Let’s consider the professional implications of Eyal’s insight. Anyone who has had an outpatient medical procedure will recognize this variation of the to-do list:
- Get this prescription filled before the procedure, because you’ll need to take it the next day.
- The night before: no food or water after midnight.
- The morning of: arrive at 8 am to be checked in and prepped.
- Have a person prepared to pick you up and take you home at 10 am.
- Get plenty of rest, start the medicine the next day, and come back in a week for your follow-up.
The outpatient medical procedure is a gold standard for the professional-client to-do list. The client wants to get better and knows they need to have a procedure to do so. Their reason of feeling better is their why, and it represents the motivation to complete each step on the list. On the professional’s side, their why is to have a simple and successful procedure.
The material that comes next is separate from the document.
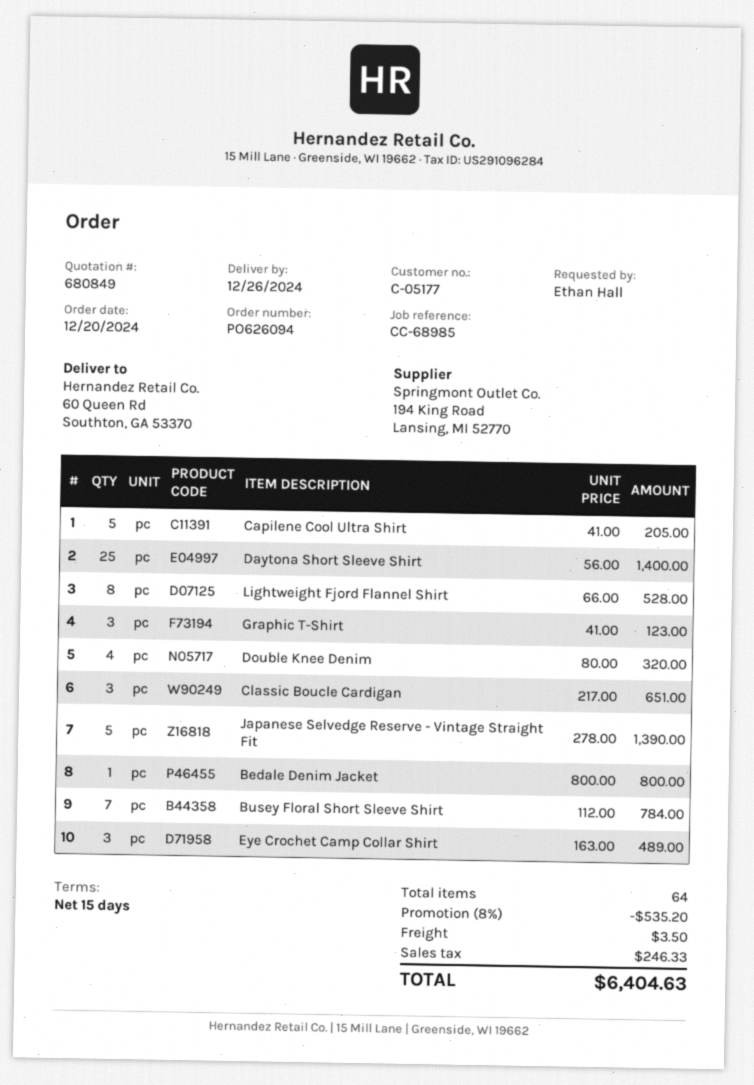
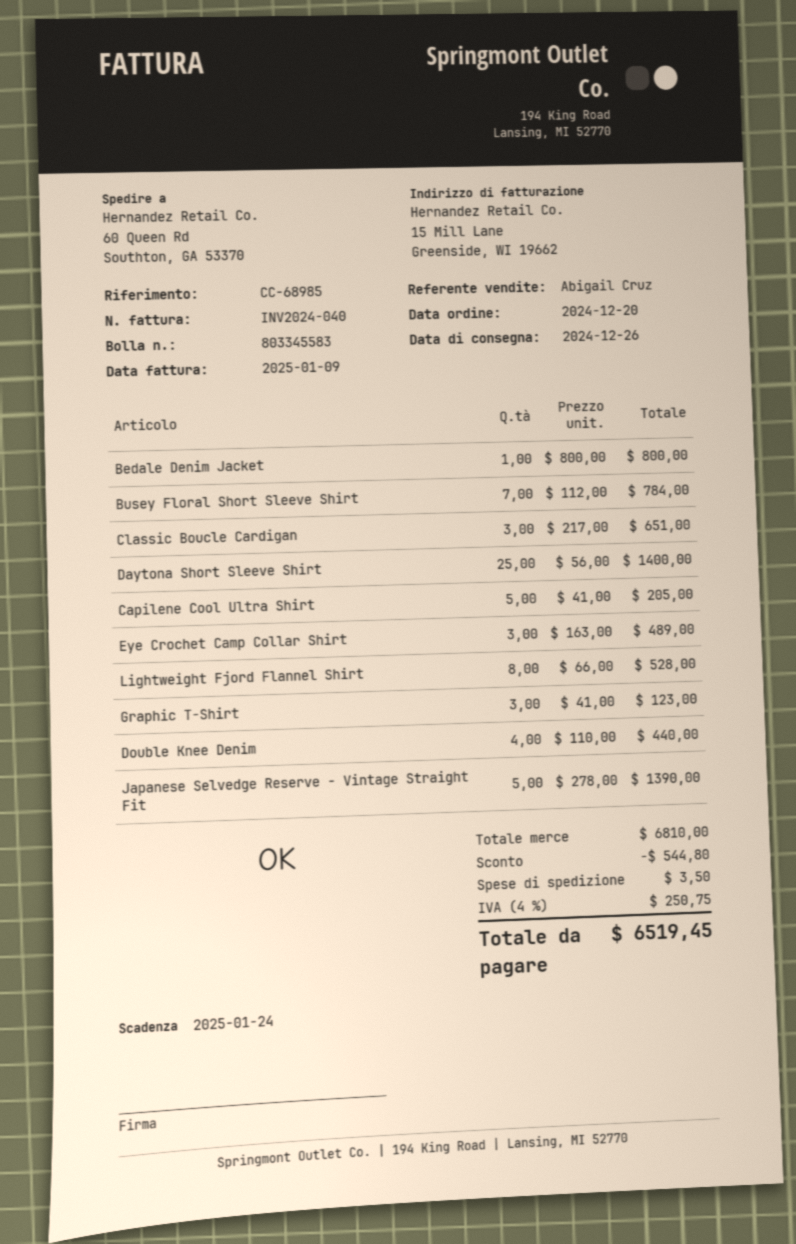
Double Knee Denim: 4 x 80.00 = 320.00 -> 4 x 110.00 = 440.00
discount: 535.20 -> 544.80
tax: 246.33 -> 250.75
total: 6404.63 -> 6519.45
By making the steps extremely clear to the client, they increase their odds for a positive outcome by minimizing the odds for unwanted surprises.
When we look at our own checklists, we want to ask who is impacted by each item, how they’re impacted, and why all involved want to see each step completed. We’re unlikely to do something when the stakes are low. Using Eyal’s simple mental trick, we can raise the stakes and focus not just on what matters, but why it matters. The best to-do lists remind us of the underlying purpose of each item. It may seem like a small detail, but it can make a big difference in our motivation.
We don’t want to just get more done, we want to get more impactful stuff done.